Set both interfaces UP from DOWN.

ip link set vethCont up
ip link set vethHost up

To attach the interface inside the container we need PID for the bash  command we are running in our environment. To figure the PID out I’d  recommend using ps in tree mode on the host.

ps axjf

Find our unshare command and use the child bash process PID. In my case it was 24915.

ip link set vethCont netns 24915

Look what the network looks like inside the container.

ip a

You should see an interface by the name “vethCont”. As you noticed  that the iproute2 package persisted to our networking part of the  experiment since we did not update our “/ubunturoot” between the sets.

Figured that it should be possible, but not sure how it worked. At  this point I came across a blog about similar setup with the missing  command:

Figuring out that you can access namespaces with PID took quite a  while to realize.

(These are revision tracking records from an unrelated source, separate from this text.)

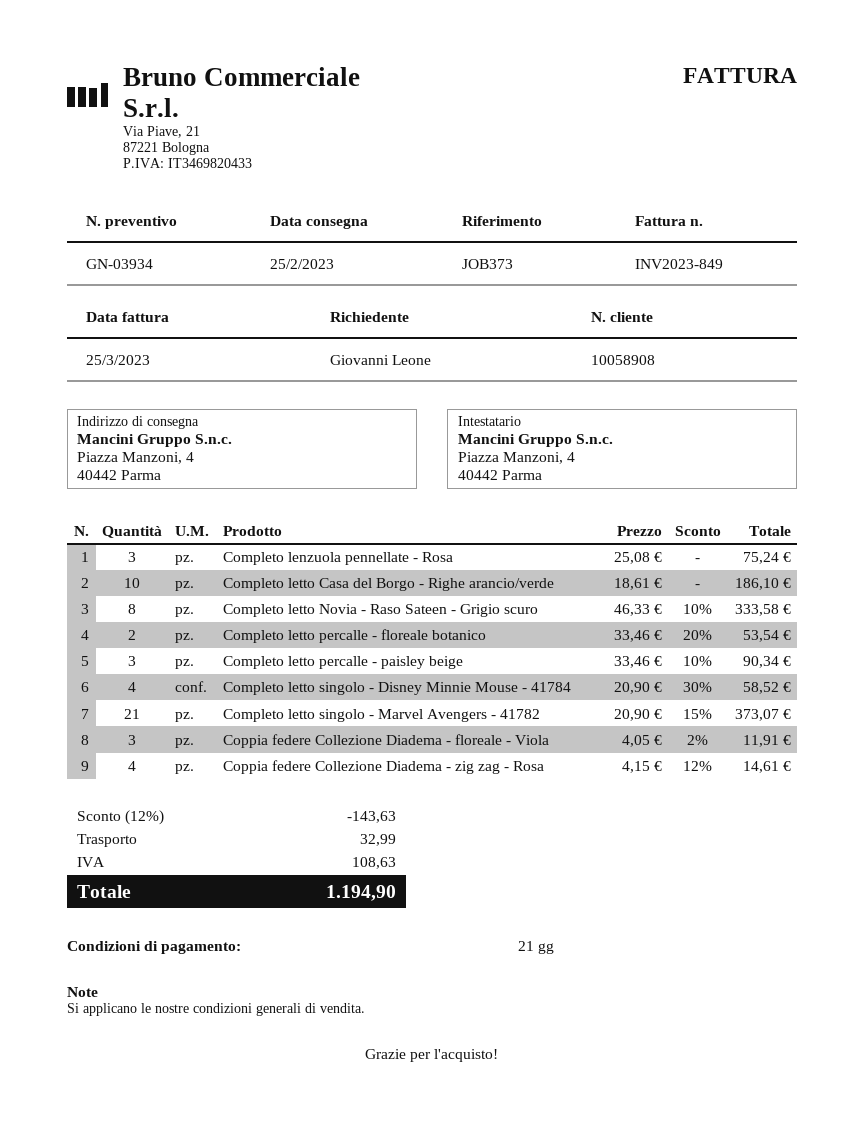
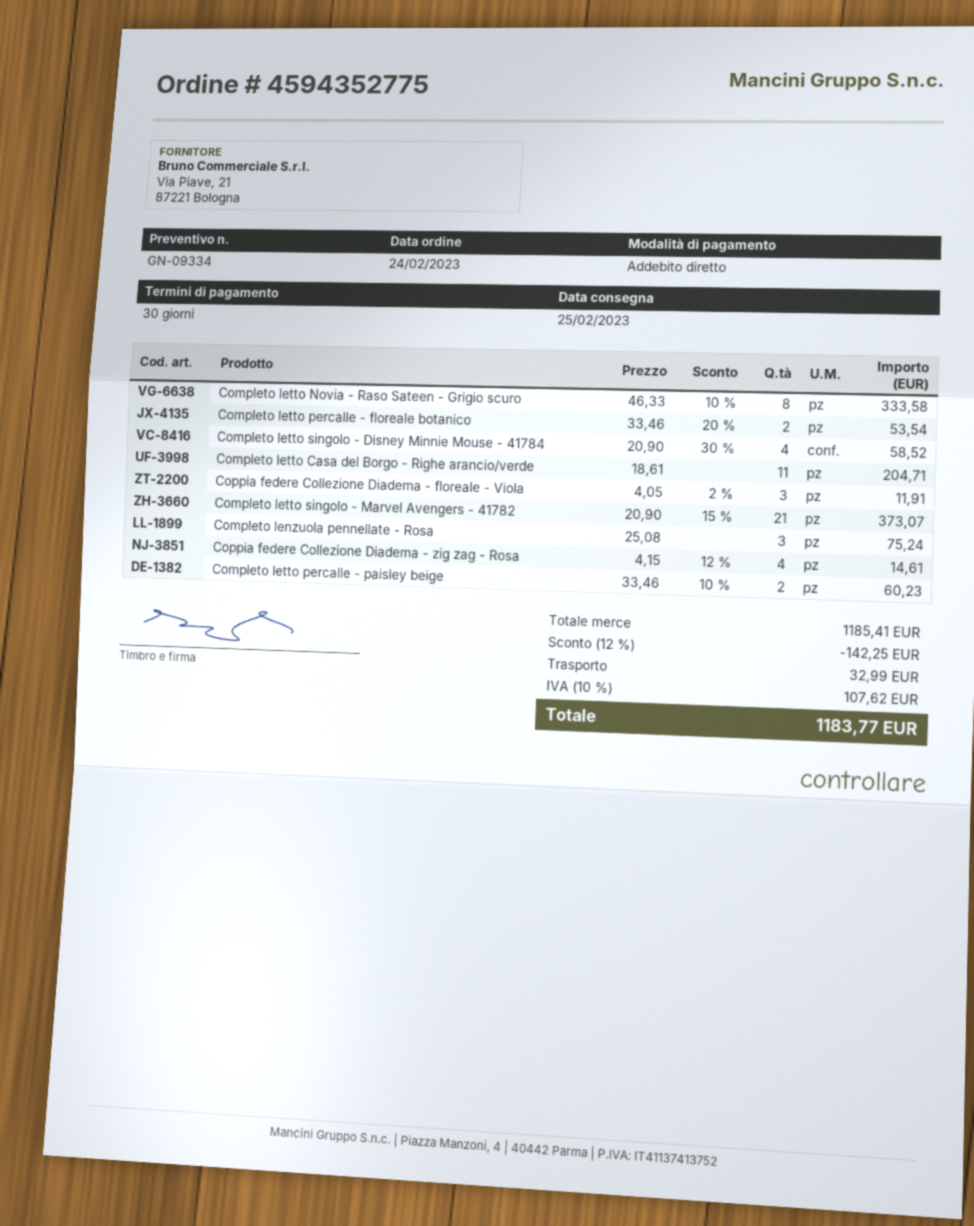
quote number: GN-03934 -> GN-09334
payment terms: 21 days -> 30 days
Completo letto Casa del Borgo - Righe arancio/verde: 10 x 18.61 = 186.10 -> 11 x 18.61 = 204.71
Completo letto percalle - paisley beige: 3 x 33.46 - 10% = 90.34 -> 2 x 33.46 - 10% = 60.23
discount: 12% = 143.63 -> 12% = 142.25
tax: 108.63 -> 107.62
total: 1194.90 -> 1183.77

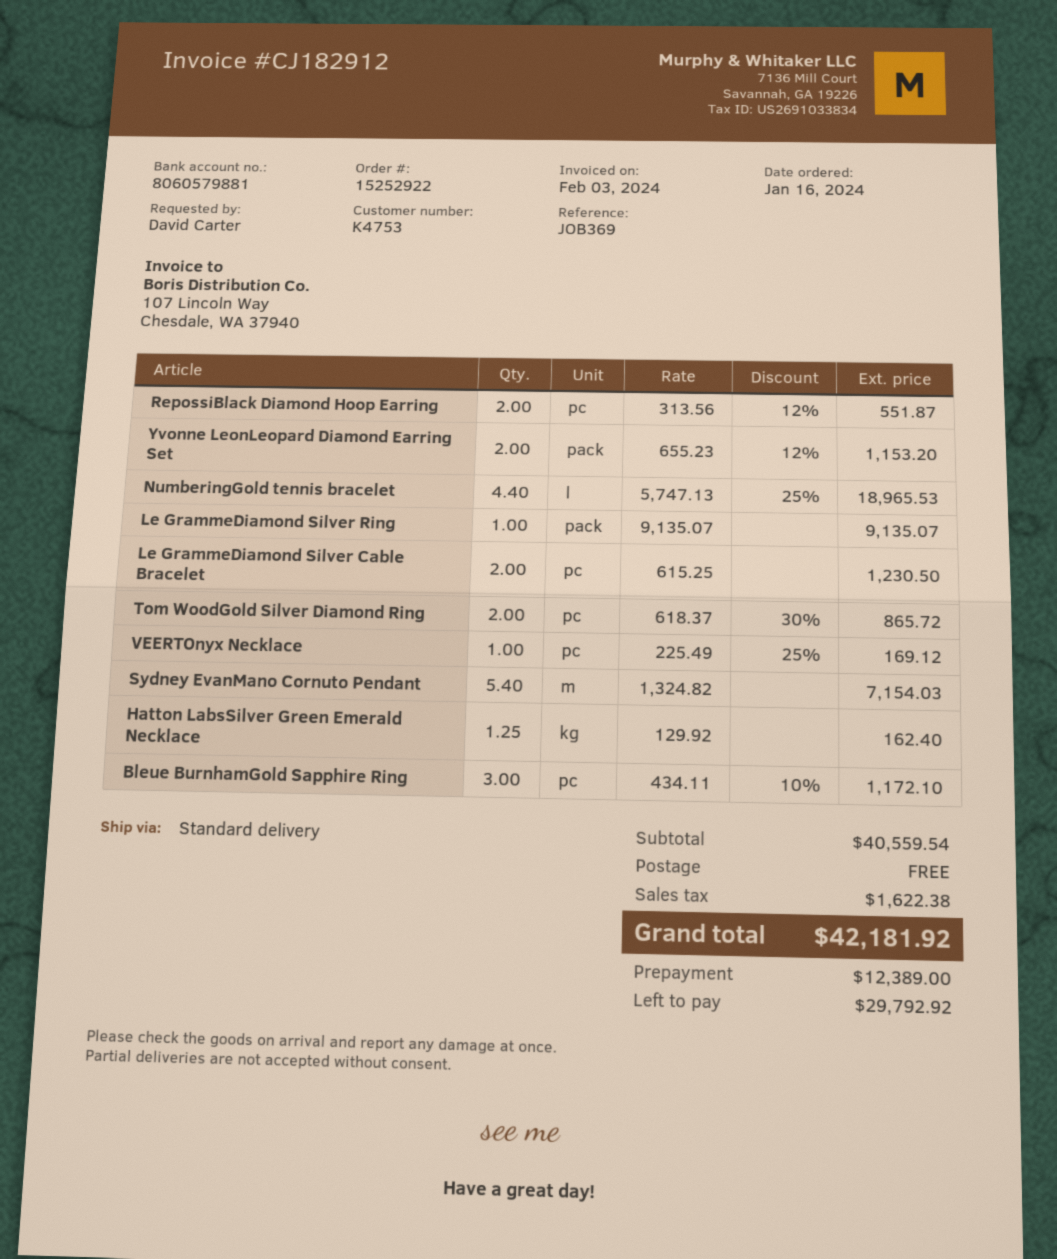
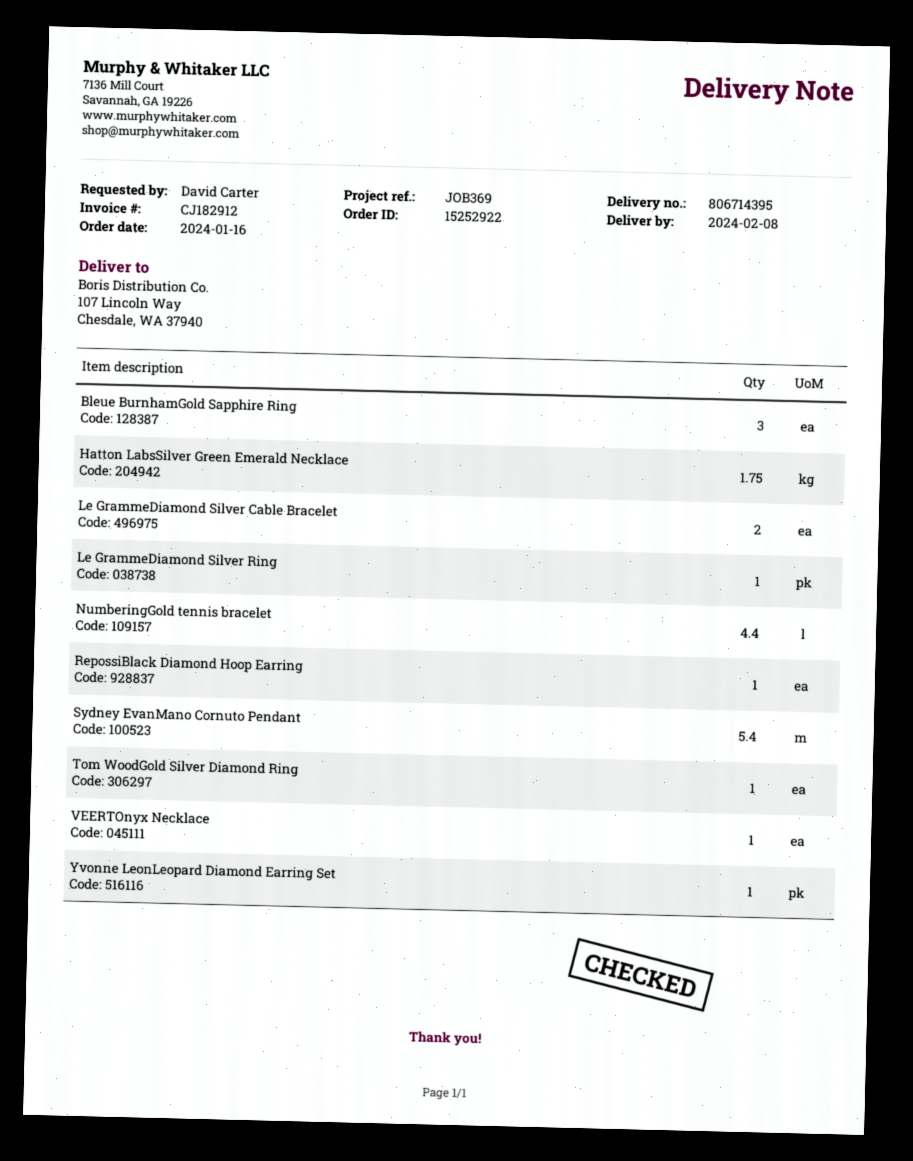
RepossiBlack Diamond Hoop Earring: 2 -> 1
Yvonne LeonLeopard Diamond Earring Set: 2 -> 1
Tom WoodGold Silver Diamond Ring: 2 -> 1
Hatton LabsSilver Green Emerald Necklace: 1.25 -> 1.75

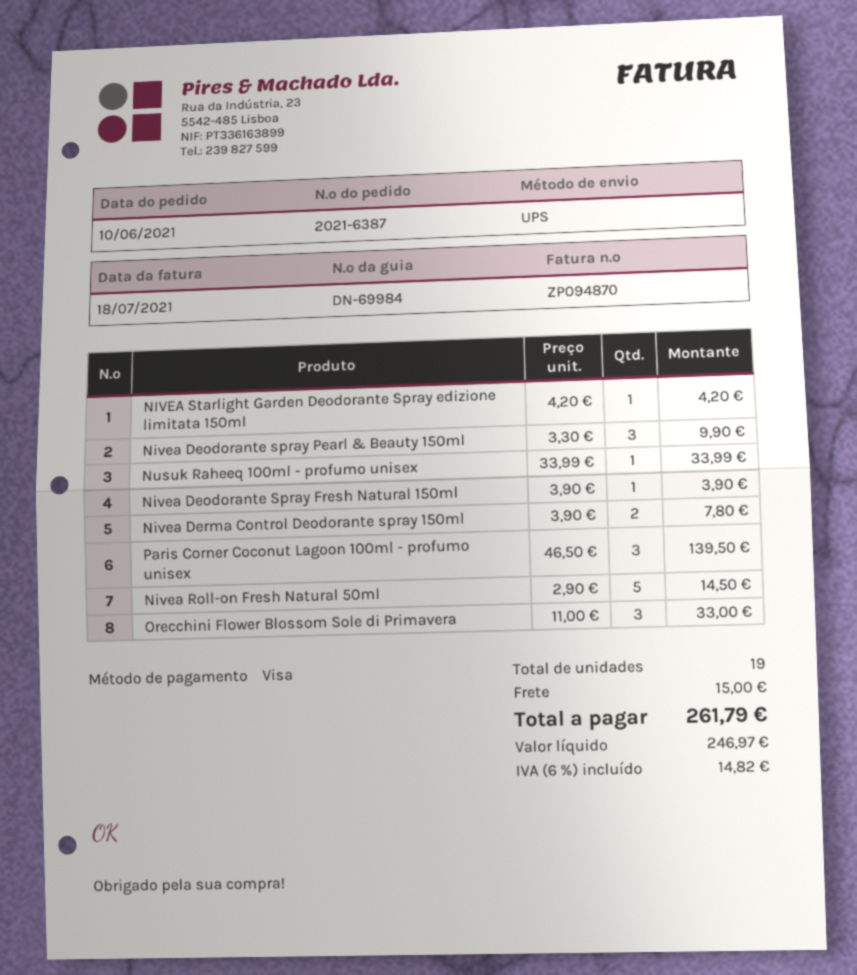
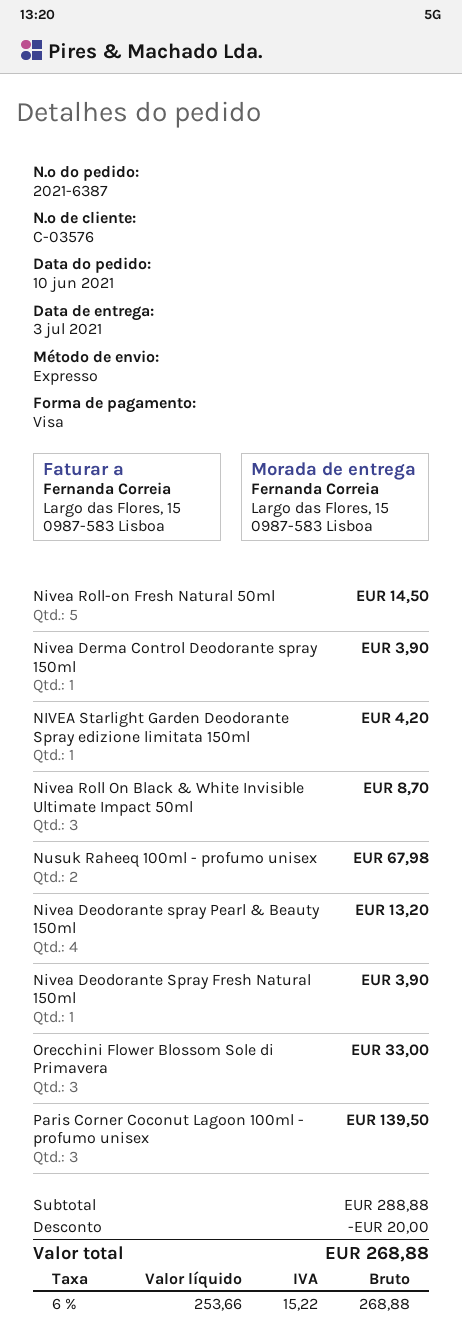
shipping method: UPS -> express
Nivea Deodorante spray Pearl & Beauty 150ml: 3 for 9.90 -> 4 for 13.20
Nusuk Raheeq 100ml - profumo unisex: 1 for 33.99 -> 2 for 67.98
Nivea Derma Control Deodorante spray 150ml: 2 for 7.80 -> 1 for 3.90
Nivea Roll On Black & White Invisible Ultimate Impact 50ml: none -> 3 for 8.70
discount: none -> 20.00
shipping: 15.00 -> none
net: 246.97 -> 253.66
tax: 6% = 14.82 -> 6% = 15.22
total: 261.79 -> 268.88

At first I tried to attach the unshare command to an  existing namespace, but it proved to be more complicated than the PID  alternative.

Conclusion

The experiment started with an interest on namespaces and Linux in  general. As any good experiment this one left many more questions than  answers behind. Especially interesting is the way how you can start  separating the OS into layers and then start manipulating different  aspects of the environment.

Next I would like to take a look into SELinux and cgroup aspects of  virtualization in Linux. Another interesting thingy would be to start  sketching and experimenting how Linux can be used to offer a “Function  As A Service” -styled platform.